### TASK STATEMENT
Please output exactly the part of the records below that opens with the line containing "[310,1519,333,1529] test ->" and closes with the line containing "(99, 1764) none -> [548,965,590,974] for that", both lines included, and nothing else.

====== DATA

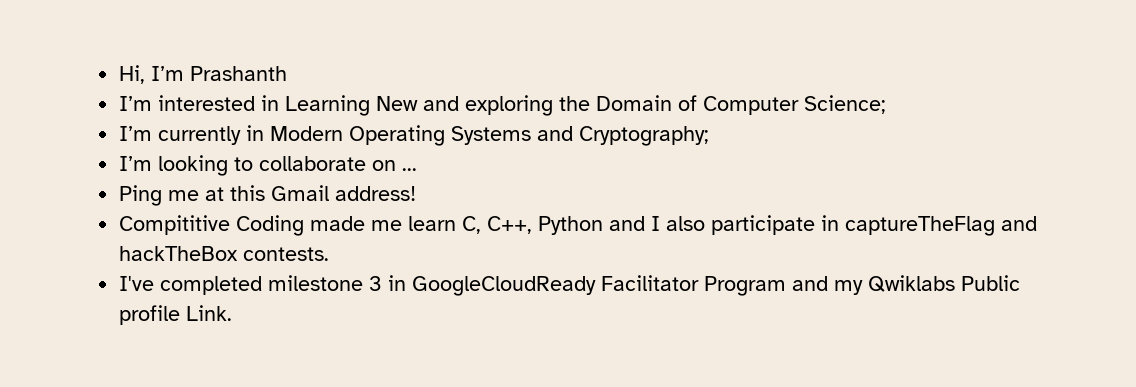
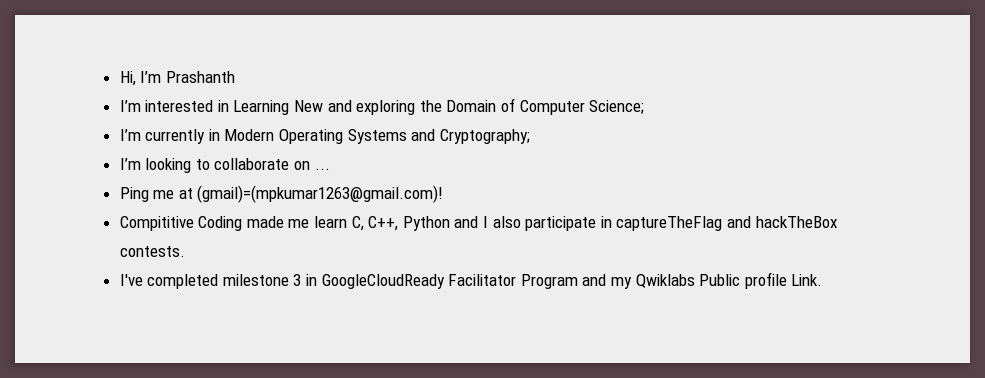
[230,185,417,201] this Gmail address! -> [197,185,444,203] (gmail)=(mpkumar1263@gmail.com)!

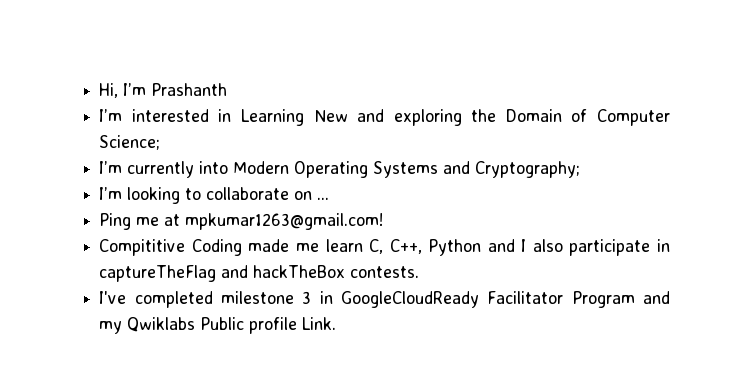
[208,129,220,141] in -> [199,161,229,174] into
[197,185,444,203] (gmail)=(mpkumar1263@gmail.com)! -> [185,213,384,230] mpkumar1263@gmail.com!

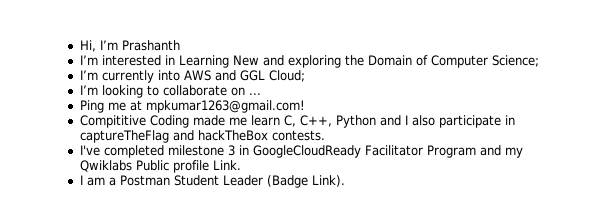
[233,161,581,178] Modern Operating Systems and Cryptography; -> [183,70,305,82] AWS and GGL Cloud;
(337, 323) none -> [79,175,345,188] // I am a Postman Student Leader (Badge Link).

============
====== DATA

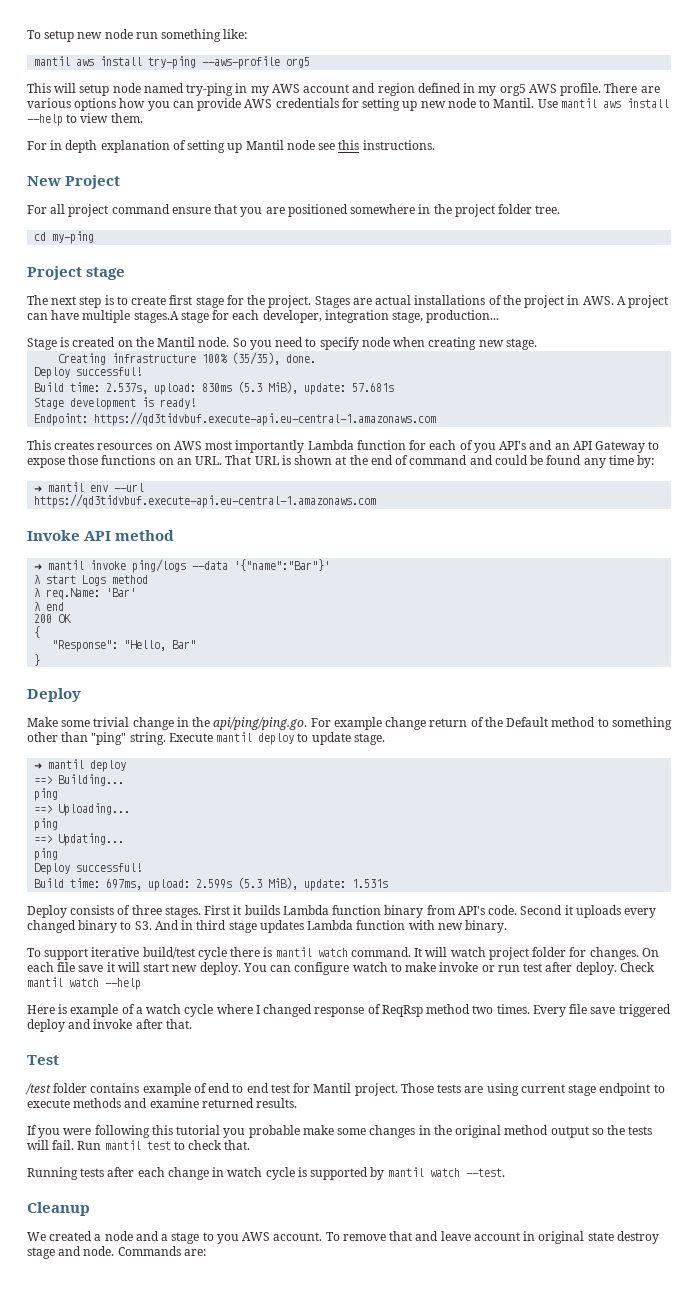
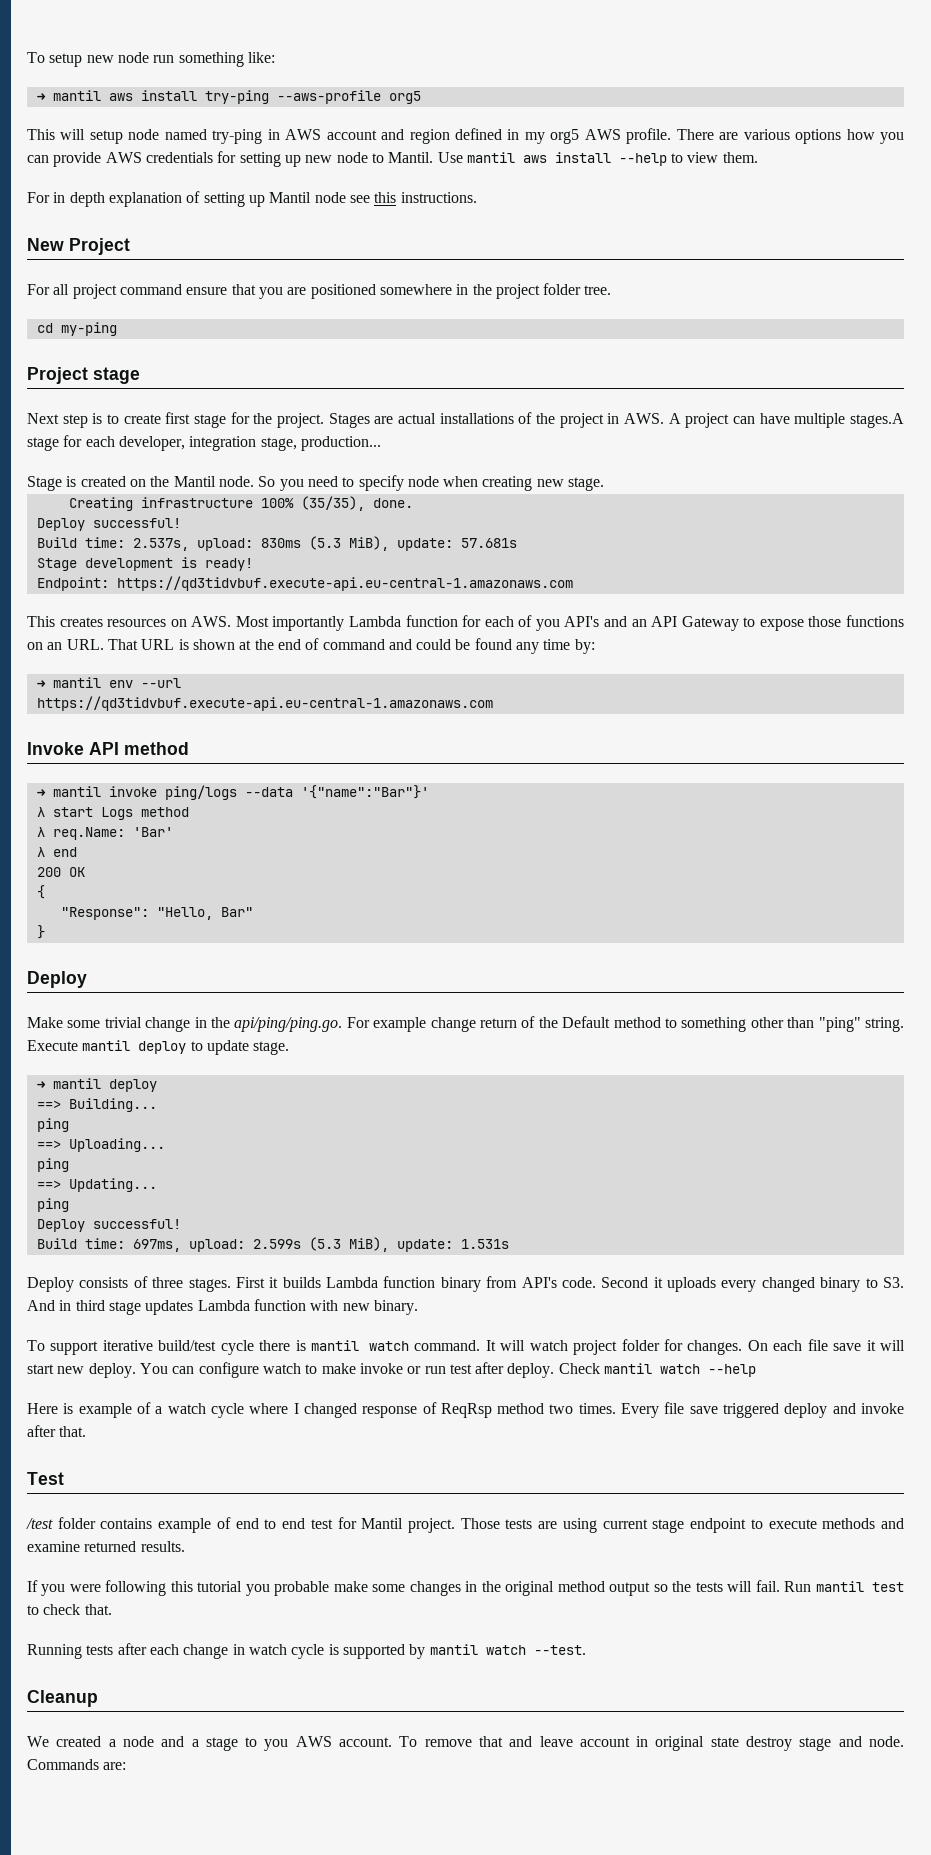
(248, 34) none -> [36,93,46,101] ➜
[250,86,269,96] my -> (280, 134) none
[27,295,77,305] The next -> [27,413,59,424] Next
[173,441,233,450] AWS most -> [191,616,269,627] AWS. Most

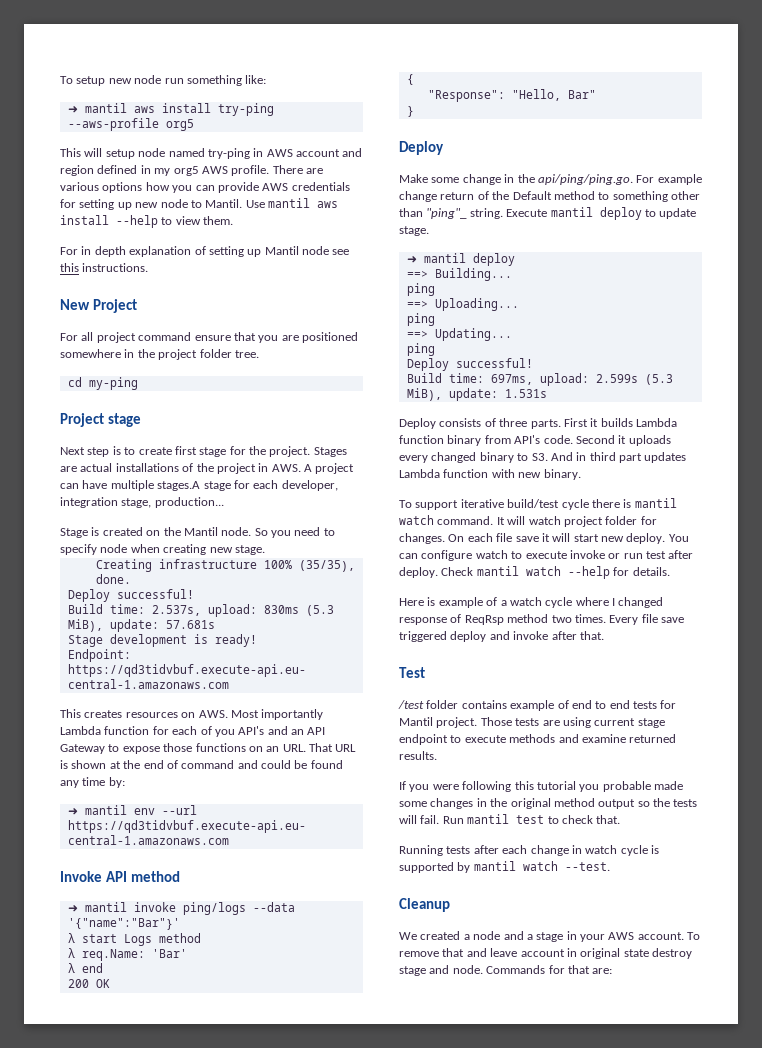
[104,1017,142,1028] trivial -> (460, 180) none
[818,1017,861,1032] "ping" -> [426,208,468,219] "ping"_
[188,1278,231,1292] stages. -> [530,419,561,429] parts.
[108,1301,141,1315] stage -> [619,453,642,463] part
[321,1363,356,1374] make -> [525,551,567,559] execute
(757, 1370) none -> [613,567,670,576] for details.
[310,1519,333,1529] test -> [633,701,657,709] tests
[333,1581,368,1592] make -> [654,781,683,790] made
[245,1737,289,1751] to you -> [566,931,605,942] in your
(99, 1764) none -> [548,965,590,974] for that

============

### THE ANSWER
[310,1519,333,1529] test -> [633,701,657,709] tests
[333,1581,368,1592] make -> [654,781,683,790] made
[245,1737,289,1751] to you -> [566,931,605,942] in your
(99, 1764) none -> [548,965,590,974] for that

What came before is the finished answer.